I'm trying to understand the following

#include <iostream>

class Number {
  int _value;
public:
  Number(int number) : _value(number) { std::cout<<"constructed!\n"; }
  Number(const Number& other) : _value(other._value) { std::cout<<"copied!\n"; }
  ~Number() { std::cout<<"destructed!\n"; }
};

Number create_number(int value) {
  Number out(value);
  return out;
}

int main() {
  Number my_number = create_number(10);
}

The output is

constructed!
destructed!

I would have expected that inside create_number an object would be constructed, copied to the output of the function and then destructed once the function returned.

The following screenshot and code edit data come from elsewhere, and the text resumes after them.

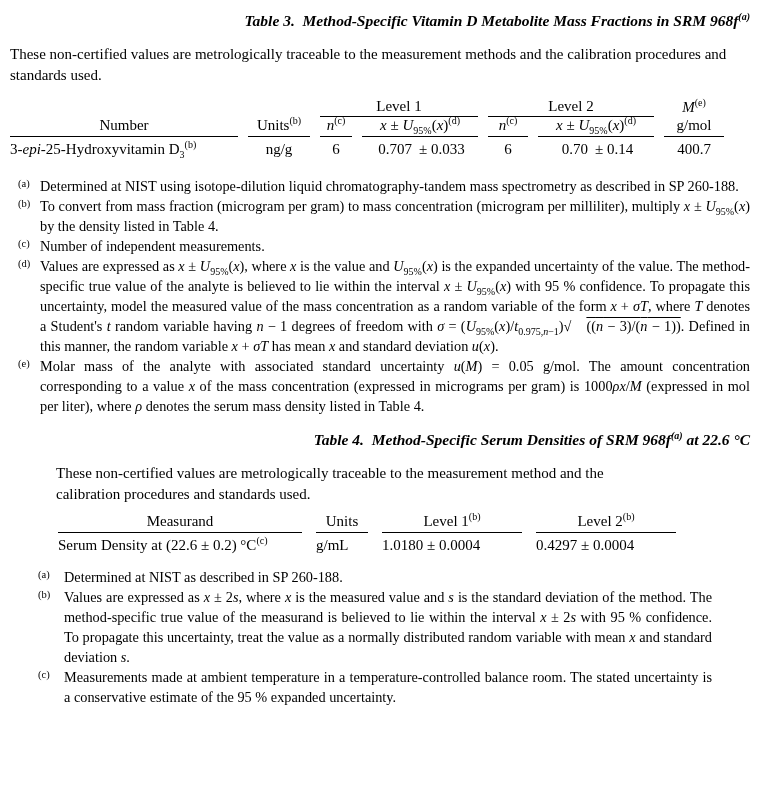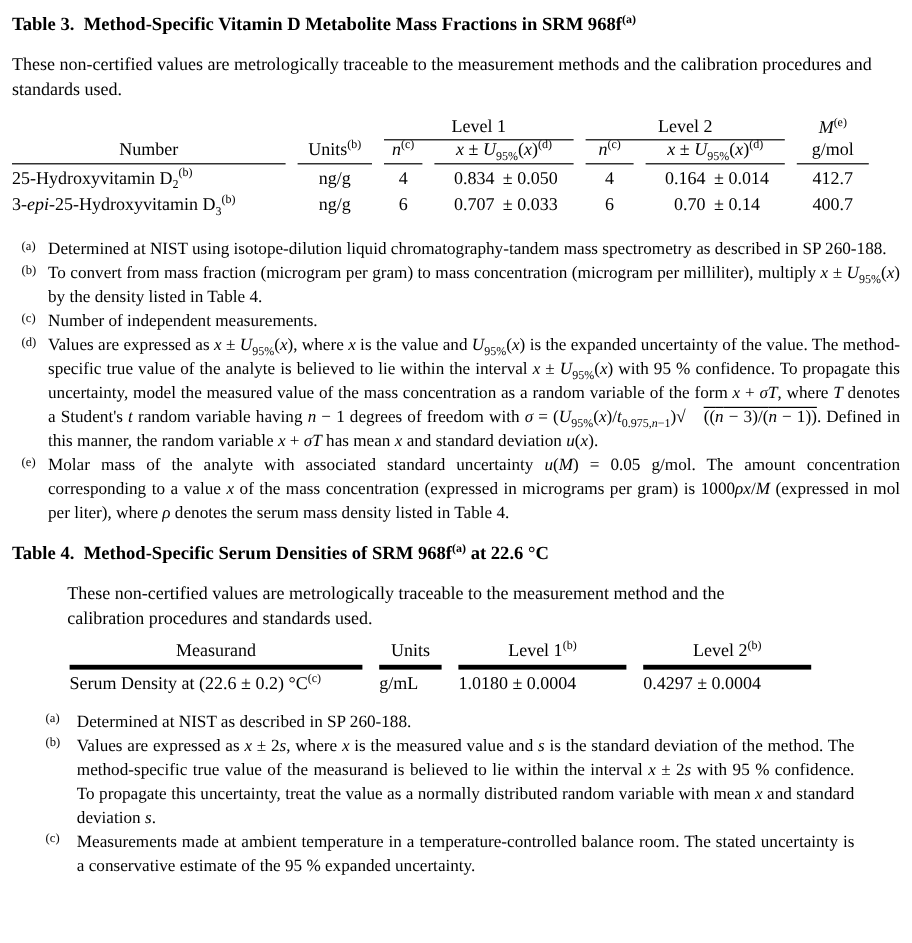--- a/index.html
+++ b/index.html
@@ -11,8 +11,9 @@
   }
   .page{padding:10px 10px 0 10px;box-sizing:border-box;}
   .tbl-title{
-    text-align:left;font-weight:bold;font-size:15.5px;line-height:22px;
+    text-align:right;font-weight:bold;font-size:15.5px;line-height:22px;
     white-space:pre-wrap;
+    font-style:italic;
   }
   .intro{line-height:20.5px;margin-top:12px;}
   sup{font-size:10px;line-height:0;}

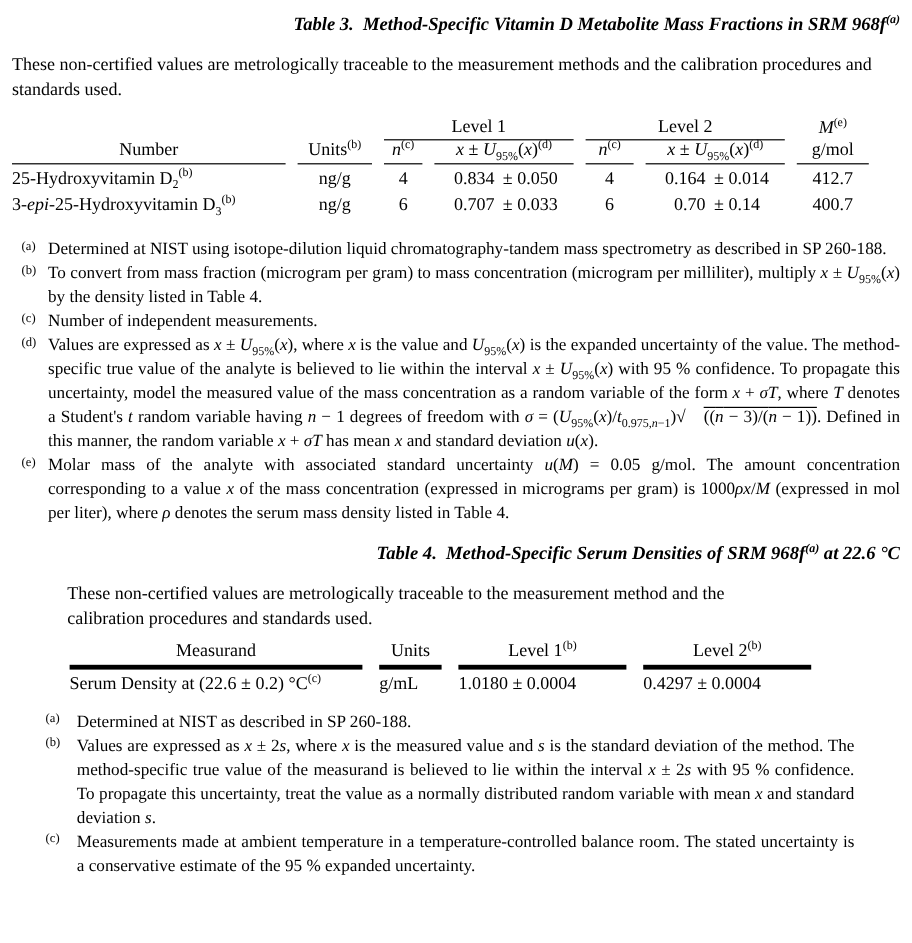--- a/index.html
+++ b/index.html
@@ -94,15 +94,6 @@
       </thead>
       <tbody>
         <tr>
-          <td class="analyte">25-Hydroxyvitamin D<sub>2</sub><sup>(b)</sup></td>
-          <td>ng/g</td>
-          <td>4</td>
-          <td class="xu"><span class="val">0.834</span><span class="unc">± 0.050</span></td>
-          <td>4</td>
-          <td class="xu"><span class="val">0.164</span><span class="unc">± 0.014</span></td>
-          <td>412.7</td>
-        </tr>
-        <tr>
           <td class="analyte">3-<i>epi</i>-25-Hydroxyvitamin D<sub>3</sub><sup>(b)</sup></td>
           <td>ng/g</td>
           <td>6</td>

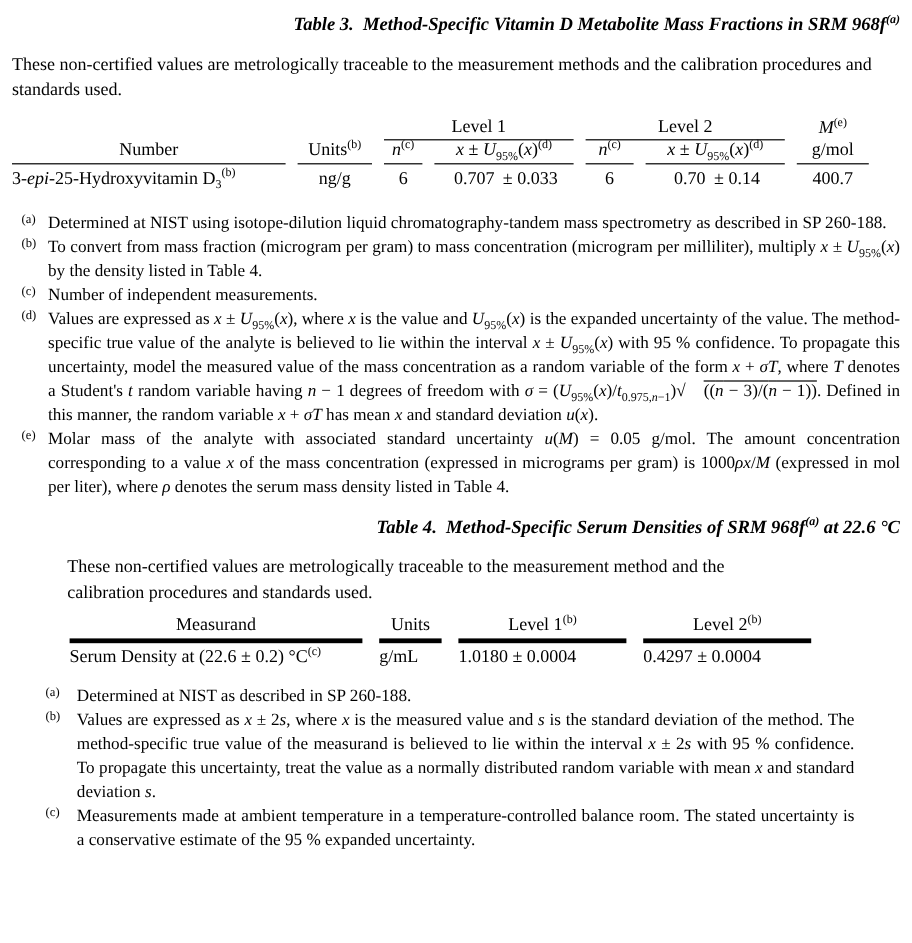--- a/index.html
+++ b/index.html
@@ -41,7 +41,7 @@
     border-collapse:separate;border-spacing:14px 0;
     table-layout:fixed;margin:9px 0 0 34px;
   }
-  table.t4 th{font-weight:normal;text-align:center;border-bottom:4px solid #000000;padding:0 4px 2px 4px;font-size:15px;}
+  table.t4 th{font-weight:normal;text-align:center;border-bottom:1px solid #000000;padding:0 4px 2px 4px;font-size:15px;}
   table.t4 td{padding:4px 0 2px 0;text-align:left;font-size:15px;}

Something like that seems to happen because if I make the copy constructor explicit

explicit Number(const Number& other) : _value(other._value) { std::cout<<"copied!\n"; }

the compiler yells on return out with no matching constructor for initialization of 'Number'. If I call the copy constructor within create_number explicitly or even cast the Number out to a Number (huh?)

return Number(out);
return (Number)out;

the compiler is happy and I get the expected output

constructed!
copied!
destructed!
destructed!

I feel like I'm missing something about return, copy constructors and/or (implicit) casting. Can someone explain this?

Answer 1

That's copy elision. Without getting too much into the C++ standard's obscure language, in most cases the compiler may elide (optimize away) the copy, but isn't required to. This is treated like any other optimization.

Interestingly, this is a rare exception to the as-if rule, where the side-effects of an optimization are observable - see the notes in these links.